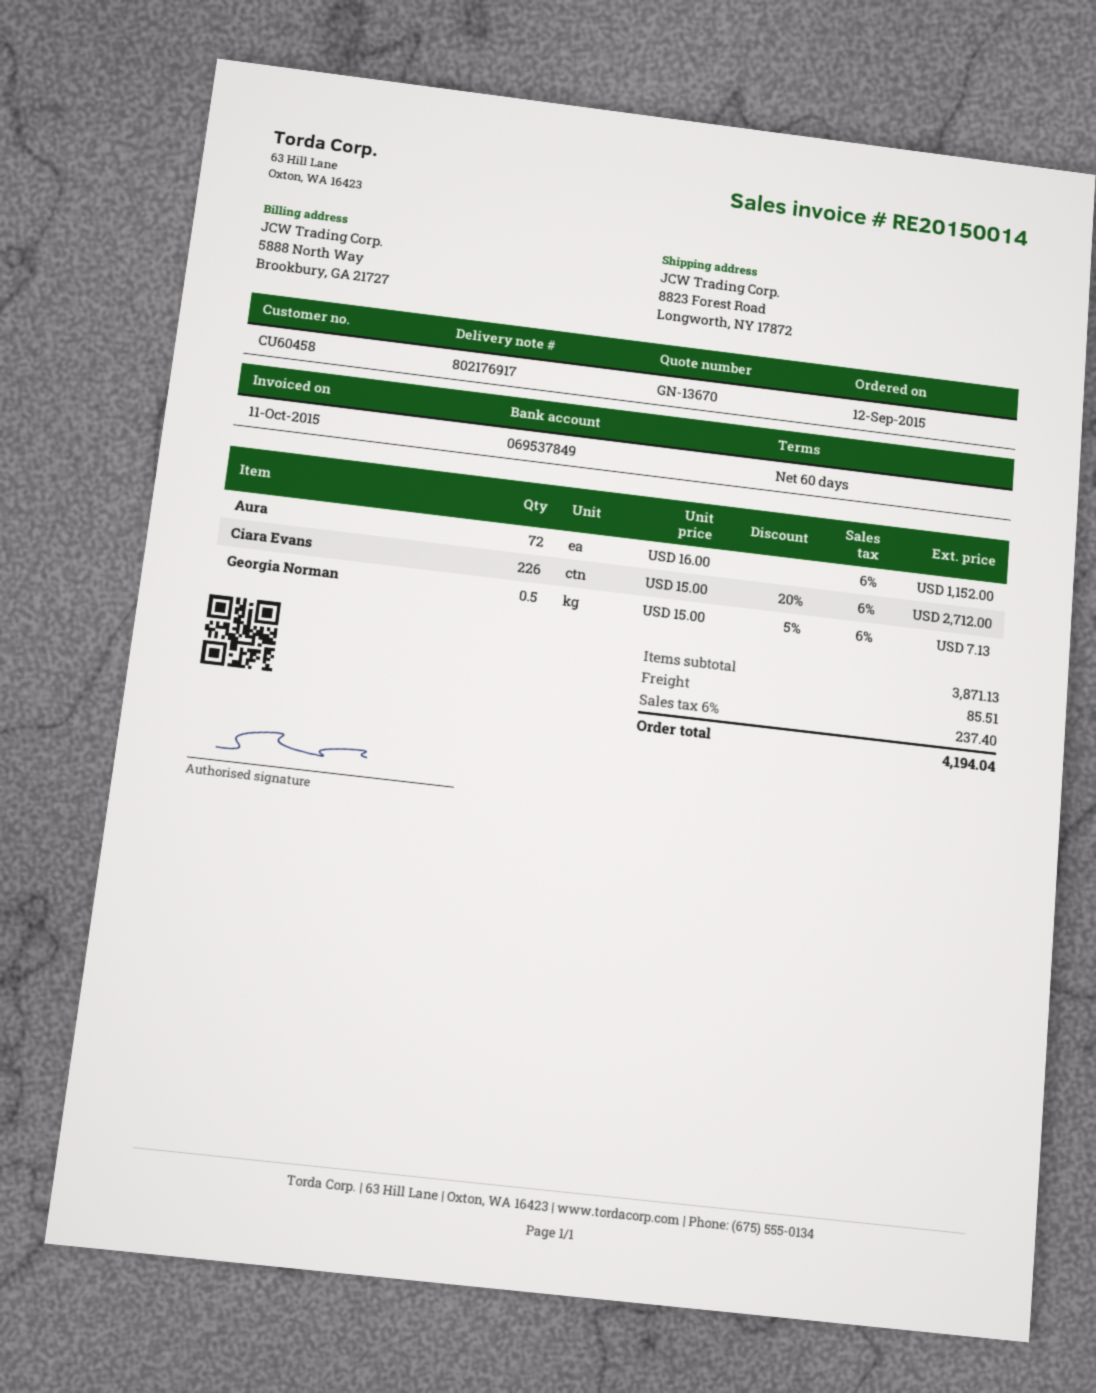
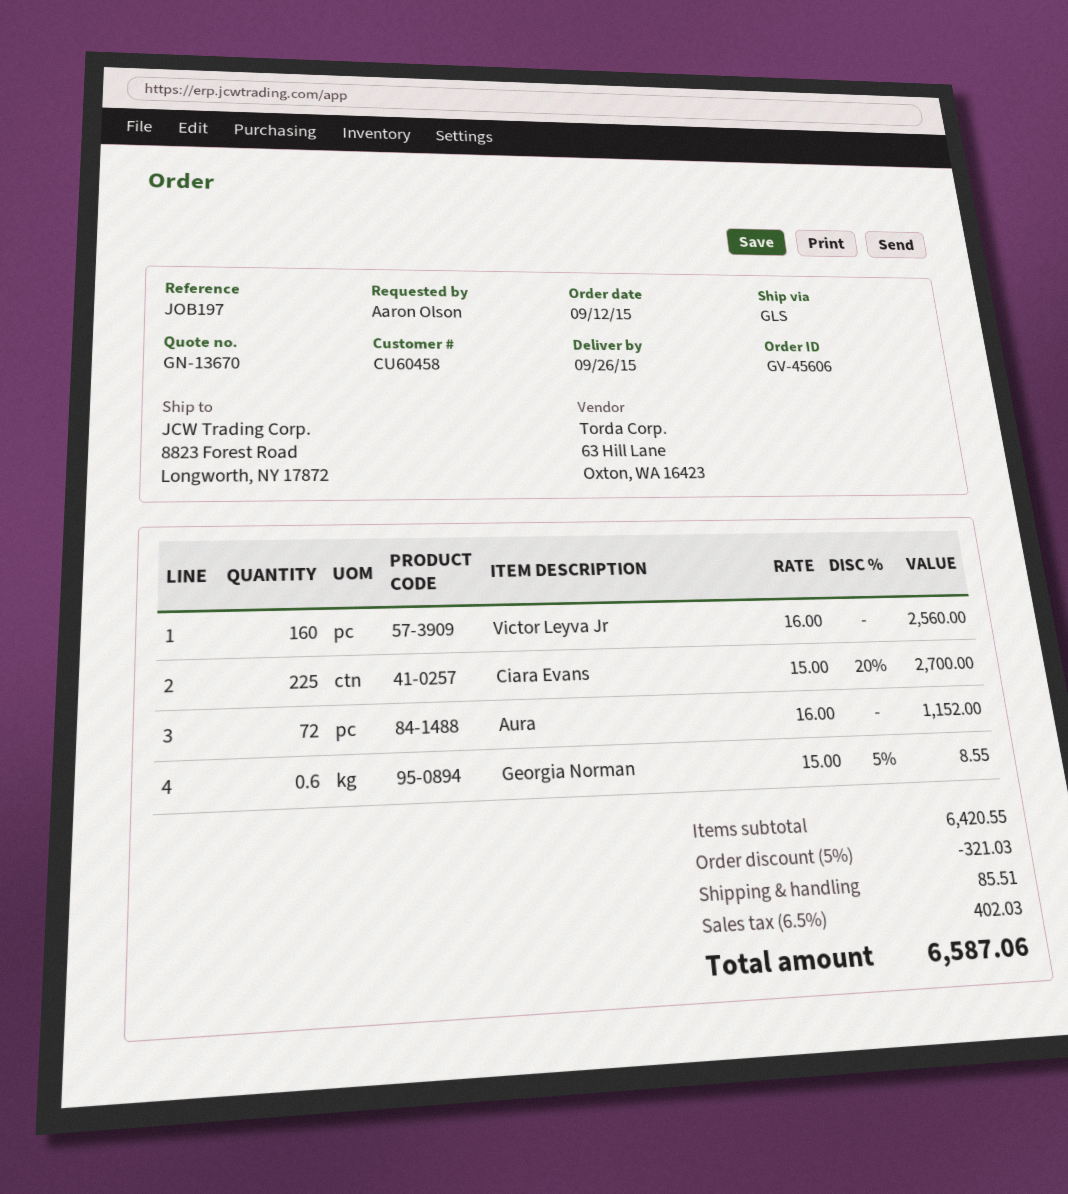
Ciara Evans: 226 x 15.00 - 20% = 2712.00 -> 225 x 15.00 - 20% = 2700.00
Georgia Norman: 0.5 x 15.00 - 5% = 7.13 -> 0.6 x 15.00 - 5% = 8.55
Victor Leyva Jr: none -> 160 x 16.00 = 2560.00
subtotal: 3871.13 -> 6420.55
discount: none -> 5% = 321.03
tax: 6% = 237.40 -> 6.5% = 402.03
total: 4194.04 -> 6587.06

··········

Everything in the listing must be restated word for word, except for the pictures.

Ciara Evans: 226 x 15.00 - 20% = 2712.00 -> 225 x 15.00 - 20% = 2700.00
Georgia Norman: 0.5 x 15.00 - 5% = 7.13 -> 0.6 x 15.00 - 5% = 8.55
Victor Leyva Jr: none -> 160 x 16.00 = 2560.00
subtotal: 3871.13 -> 6420.55
discount: none -> 5% = 321.03
tax: 6% = 237.40 -> 6.5% = 402.03
total: 4194.04 -> 6587.06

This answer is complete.